I also suspect the parents motivations btw.

But the parent's motives are based on love (misplaced or whatever) for their daughter . . . there is no money in it for them.

They just don't want to lose their daughter . . that may be selfish if you see it that way but it isn't the same as wanting to be rid of a spouse so you can remarry and get $$$$.

I read an article earlier about this . . there is a new law proposed . . I'll try to find the link before I head off to the movies . . . dang, my computer is messing up. I'll post it later . .

steph

Contrary to popular belief, if the feeding tube was removed she would not starve to death but die of dehydration. Dehydration is a peaceful and painless death.I did a hugh research paper on this subject and people are misinformed.

Steph, if their motives are anything other than wanting what Terry would have wanted, it doesn't matter to me if they are based in love or greed. I do believe they love her, but IF they are just keeping her alive because it's what THEY want and not what she would have wanted.... well, I fail to see how that's any better than them having a financial motive because the end result is the same (Terry's wishes taking a back seat). I know that's a big IF, but the suspicions of the husband are just as iffy.

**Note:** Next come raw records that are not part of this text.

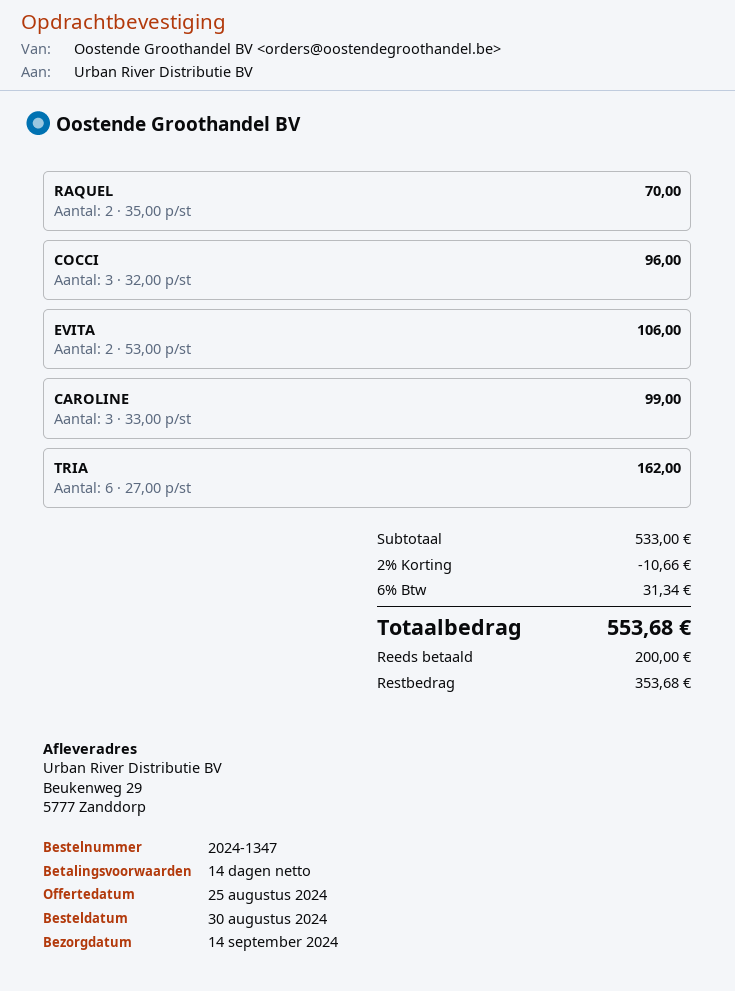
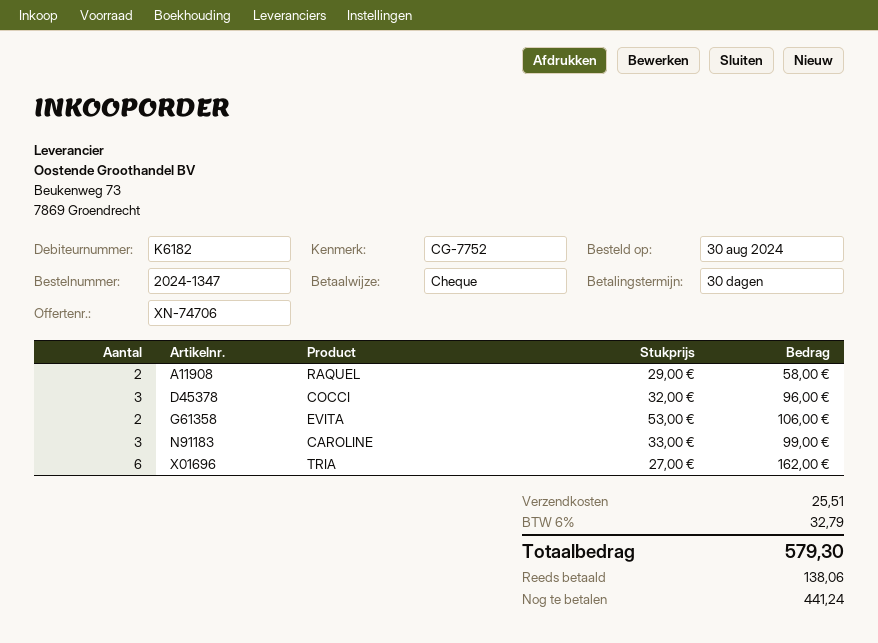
payment terms: 14 days -> 30 days
RAQUEL: 2 x 35.00 = 70.00 -> 2 x 29.00 = 58.00
discount: 2% = 10.66 -> none
shipping: none -> 25.51
tax: 6% = 31.34 -> 6% = 32.79
total: 553.68 -> 579.30
deposit: 200.00 -> 138.06
balance: 353.68 -> 441.24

I would feel differently if he had been convicted of abusing her. But he hasn't been and if the parents really did offer him the money to leave and he didn't like they claim, that supports the notion that it isn't all about the money to him.

I feel that all patients should have an advance directive on file so their wishes will be honored without confusion. Personally, I would not want to live in a vegetative state.

Terri's husband probably wants money, and Terri probably wants to be in a better place. I know that sounds highly cruel, but I do not see the purpose of keeping one vegetative.

Terri's case is different only because too many people have become involved. I do not think there would be any money to be had by Terri's husband if she dies. I think any funds she had would have been used for her care all these years. I am sad her parents and family have chosen to go public with all the issues. I think her husband who is legally her care decision maker should be allowed to follow what he thinks would have been Terri's wishes in her situation. Many people have advanced directives which is good, but these often do not give specifics for situations patients and families find themselves in. I think we should view advanced directives like organ donation: talk to your family and friends about "what if " situations.